JERRY FESENMEYER took his first trip to Quadalajara in 1965. Fesenmeyer was neither a "Cold Warrior" nor someone trying to escape the cold weather, although no stranger to cold weather, having grown up in Iowa. Jerry was a World War II veteran who had been shot during combat in Okinawa in May 1945. "I couldn't tell you what day I was shot, I was out before I hit the ground. They built a hospital, of sorts, over the hole I fell into. It was the second or third week in May. I was later transferred to Corona Naval Hospital. There were forty-two of us with spinal cord injuries on two wards. Nobody knew nothing about nothing." Indeed, most people with spinal cord injuries prior to World War II died within a year or two.
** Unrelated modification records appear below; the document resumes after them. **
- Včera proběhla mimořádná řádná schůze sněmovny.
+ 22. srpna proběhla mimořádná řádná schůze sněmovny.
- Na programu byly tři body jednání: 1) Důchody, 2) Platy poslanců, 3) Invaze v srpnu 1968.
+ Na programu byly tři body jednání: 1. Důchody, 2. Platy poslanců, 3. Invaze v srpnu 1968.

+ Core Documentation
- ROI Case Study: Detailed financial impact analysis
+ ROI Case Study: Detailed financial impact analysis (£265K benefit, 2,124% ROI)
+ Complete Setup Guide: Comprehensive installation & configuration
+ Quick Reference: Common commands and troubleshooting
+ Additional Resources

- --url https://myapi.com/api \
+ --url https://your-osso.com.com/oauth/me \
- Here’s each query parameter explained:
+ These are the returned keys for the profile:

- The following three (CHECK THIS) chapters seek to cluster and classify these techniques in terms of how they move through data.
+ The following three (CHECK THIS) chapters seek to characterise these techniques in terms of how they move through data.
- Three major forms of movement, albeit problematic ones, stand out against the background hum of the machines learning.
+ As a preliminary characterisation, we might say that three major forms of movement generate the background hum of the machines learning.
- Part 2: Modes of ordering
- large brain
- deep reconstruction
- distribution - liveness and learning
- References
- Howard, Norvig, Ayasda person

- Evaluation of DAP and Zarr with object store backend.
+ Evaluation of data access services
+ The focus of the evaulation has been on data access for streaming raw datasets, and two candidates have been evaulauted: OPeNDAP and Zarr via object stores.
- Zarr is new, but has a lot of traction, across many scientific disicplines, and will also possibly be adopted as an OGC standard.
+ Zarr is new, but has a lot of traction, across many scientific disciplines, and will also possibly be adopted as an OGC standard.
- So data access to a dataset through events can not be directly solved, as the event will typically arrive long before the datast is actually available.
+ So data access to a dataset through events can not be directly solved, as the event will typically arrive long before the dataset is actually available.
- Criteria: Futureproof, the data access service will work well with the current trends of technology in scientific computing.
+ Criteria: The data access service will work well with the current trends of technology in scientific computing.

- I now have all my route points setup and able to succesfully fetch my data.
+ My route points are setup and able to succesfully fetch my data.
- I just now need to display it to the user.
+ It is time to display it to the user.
Fortunately for Fesenmeyer his paralysis was at L1 (first Lumbar vertebrae), and the medical community was now responding to the growing need for a better understanding of spinal cord injury.
A couple of years of hospitalization left the para from Iowa unprepared for what to expect. "You couldn't go anywhere. You couldn't find a place to live. Hell, nothing was fixed for wheelchairs."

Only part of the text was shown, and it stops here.